- **Prompt**
Every entry that follows should be output exactly, and every image in it left out.

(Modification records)
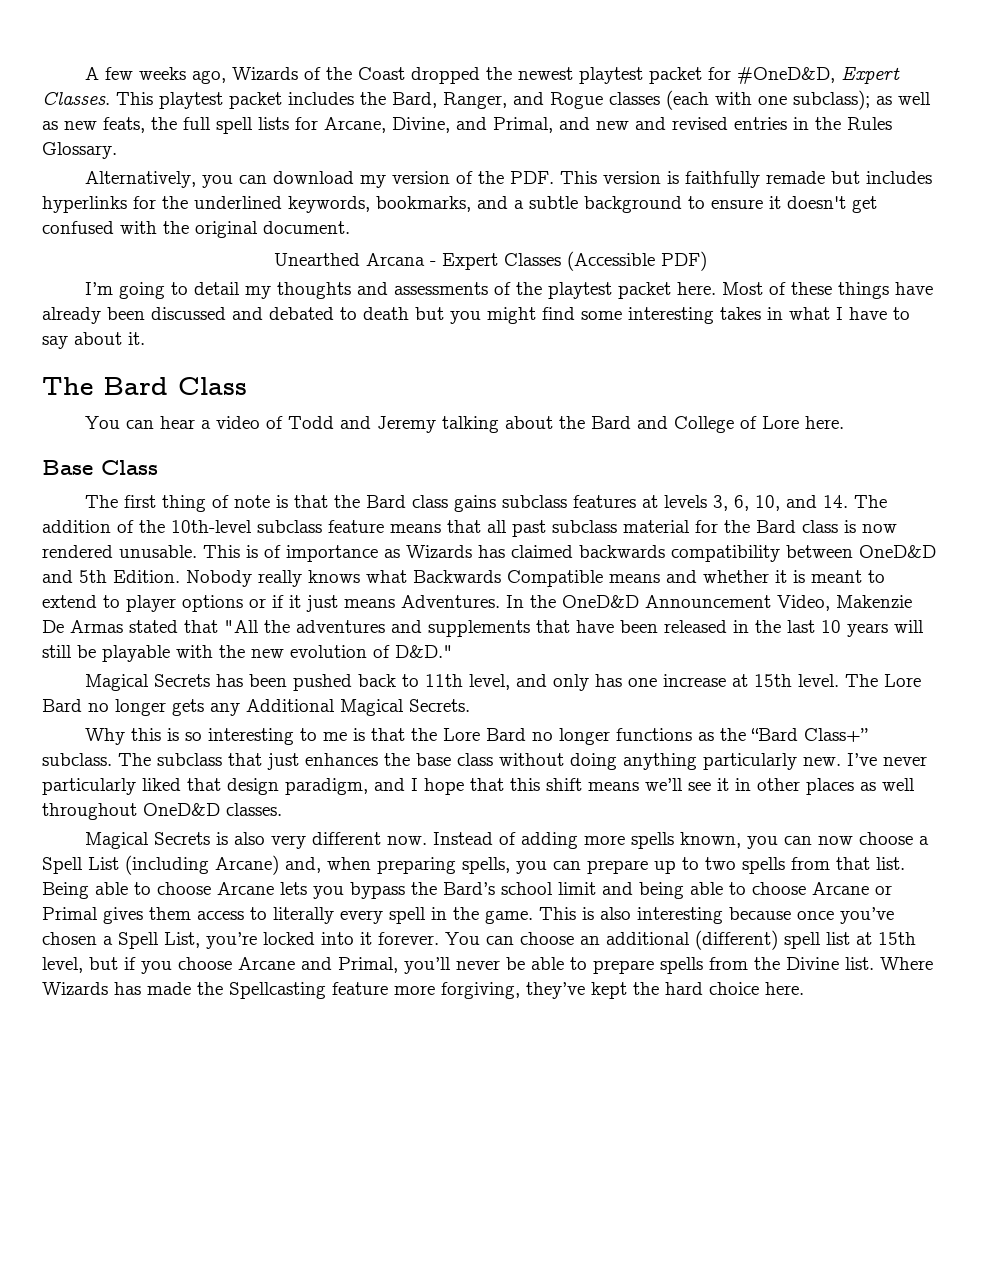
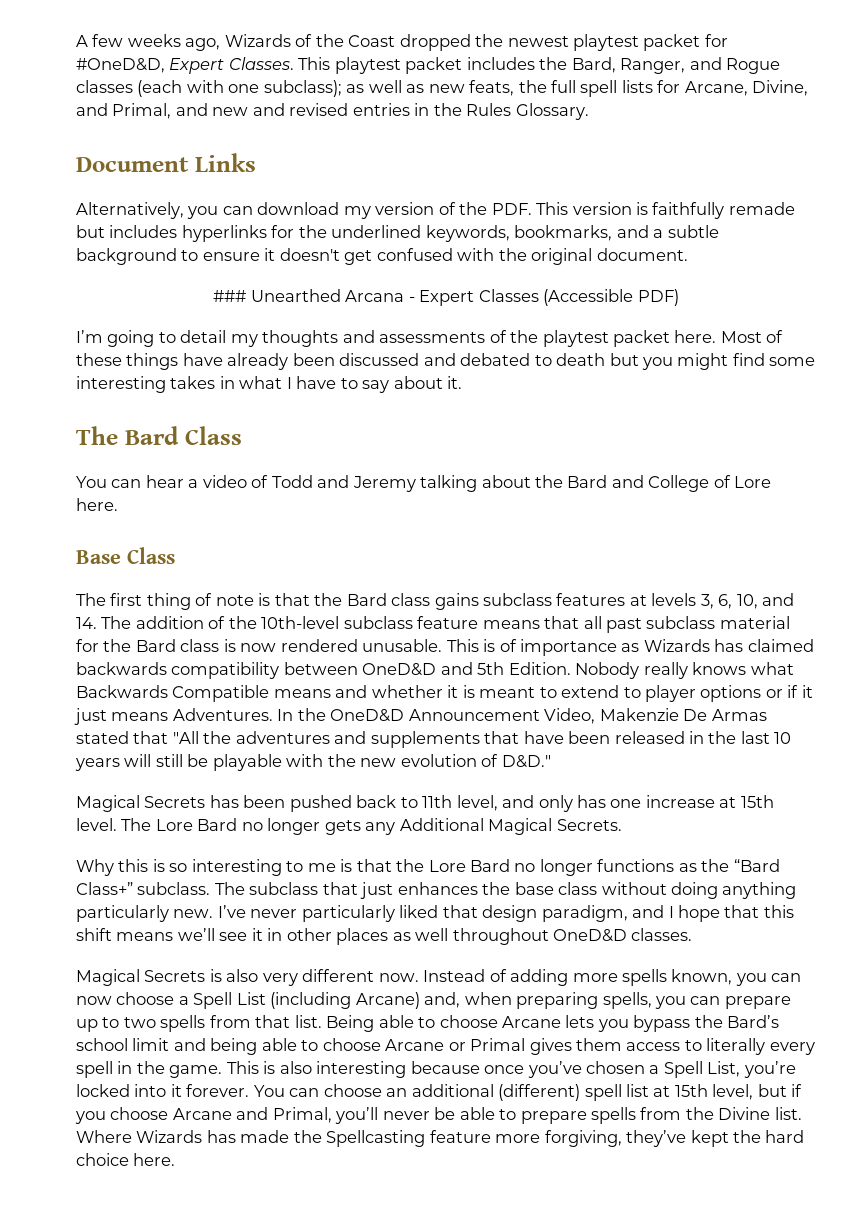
(117, 150) none -> [76,153,256,172] // Document Links
(350, 227) none -> [213,290,247,302] ###

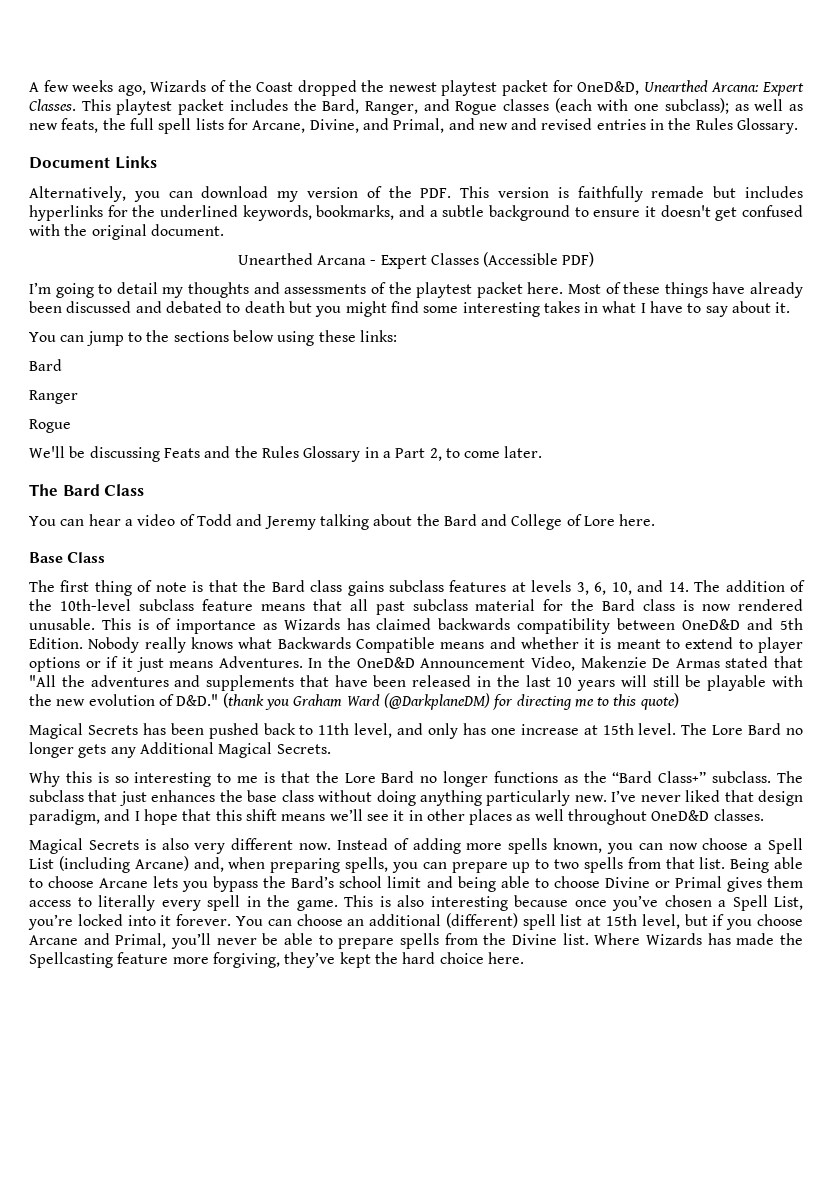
[76,58,165,73] #OneD&D, -> [577,80,760,95] OneD&D, Unearthed Arcana:
[213,290,247,302] ### -> (224, 230) none
(463, 382) none -> [29,330,397,346] [29,359,62,371] [29,390,78,404] [29,419,71,433] [29,446,543,462] // You can jump to the sections below using these links: // Bard // Ranger // Rogue // We'll be discussing Feats and the Rules Glossary in a Part 2, to come later.
(551, 761) none -> [222,693,679,710] (thank you Graham Ward (@DarkplaneDM) for directing me to this quote)
[301,905,395,922] particularly -> (681, 798) none
[385,1039,445,1051] Arcane -> [604,877,650,888] Divine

- **Task output**
(117, 150) none -> [76,153,256,172] // Document Links
(350, 227) none -> [213,290,247,302] ###

[76,58,165,73] #OneD&D, -> [577,80,760,95] OneD&D, Unearthed Arcana:
[213,290,247,302] ### -> (224, 230) none
(463, 382) none -> [29,330,397,346] [29,359,62,371] [29,390,78,404] [29,419,71,433] [29,446,543,462] // You can jump to the sections below using these links: // Bard // Ranger // Rogue // We'll be discussing Feats and the Rules Glossary in a Part 2, to come later.
(551, 761) none -> [222,693,679,710] (thank you Graham Ward (@DarkplaneDM) for directing me to this quote)
[301,905,395,922] particularly -> (681, 798) none
[385,1039,445,1051] Arcane -> [604,877,650,888] Divine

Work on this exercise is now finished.